Change detection data:

[Start of section]

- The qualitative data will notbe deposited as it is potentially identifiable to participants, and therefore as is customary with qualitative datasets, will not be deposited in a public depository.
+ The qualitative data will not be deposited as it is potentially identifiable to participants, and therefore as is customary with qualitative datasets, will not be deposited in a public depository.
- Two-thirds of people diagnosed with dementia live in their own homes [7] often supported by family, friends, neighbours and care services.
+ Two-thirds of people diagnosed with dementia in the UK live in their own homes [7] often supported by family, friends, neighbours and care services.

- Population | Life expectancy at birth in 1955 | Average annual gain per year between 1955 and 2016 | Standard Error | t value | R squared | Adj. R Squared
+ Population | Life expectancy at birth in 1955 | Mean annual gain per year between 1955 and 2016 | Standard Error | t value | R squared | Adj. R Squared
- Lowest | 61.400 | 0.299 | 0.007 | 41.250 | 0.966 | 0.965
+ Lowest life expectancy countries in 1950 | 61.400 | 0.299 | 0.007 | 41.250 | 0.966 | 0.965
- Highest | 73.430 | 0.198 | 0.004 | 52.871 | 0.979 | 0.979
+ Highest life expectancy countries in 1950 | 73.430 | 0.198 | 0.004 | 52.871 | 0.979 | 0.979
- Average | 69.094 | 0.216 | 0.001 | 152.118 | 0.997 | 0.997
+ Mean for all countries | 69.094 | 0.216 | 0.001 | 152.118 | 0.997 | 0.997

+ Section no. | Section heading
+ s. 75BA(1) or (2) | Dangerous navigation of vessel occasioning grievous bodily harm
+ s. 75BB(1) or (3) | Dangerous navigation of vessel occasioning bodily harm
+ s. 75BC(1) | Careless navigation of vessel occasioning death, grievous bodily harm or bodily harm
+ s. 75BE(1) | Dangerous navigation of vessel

[End of section]

### EXERCISE DESCRIPTION
Extract exactly and only the lines above from the line containing "with dementia in" through the line containing "- Average |", both end lines included.

### WRITTEN RESPONSE
+ Two-thirds of people diagnosed with dementia in the UK live in their own homes [7] often supported by family, friends, neighbours and care services.

- Population | Life expectancy at birth in 1955 | Average annual gain per year between 1955 and 2016 | Standard Error | t value | R squared | Adj. R Squared
+ Population | Life expectancy at birth in 1955 | Mean annual gain per year between 1955 and 2016 | Standard Error | t value | R squared | Adj. R Squared
- Lowest | 61.400 | 0.299 | 0.007 | 41.250 | 0.966 | 0.965
+ Lowest life expectancy countries in 1950 | 61.400 | 0.299 | 0.007 | 41.250 | 0.966 | 0.965
- Highest | 73.430 | 0.198 | 0.004 | 52.871 | 0.979 | 0.979
+ Highest life expectancy countries in 1950 | 73.430 | 0.198 | 0.004 | 52.871 | 0.979 | 0.979
- Average | 69.094 | 0.216 | 0.001 | 152.118 | 0.997 | 0.997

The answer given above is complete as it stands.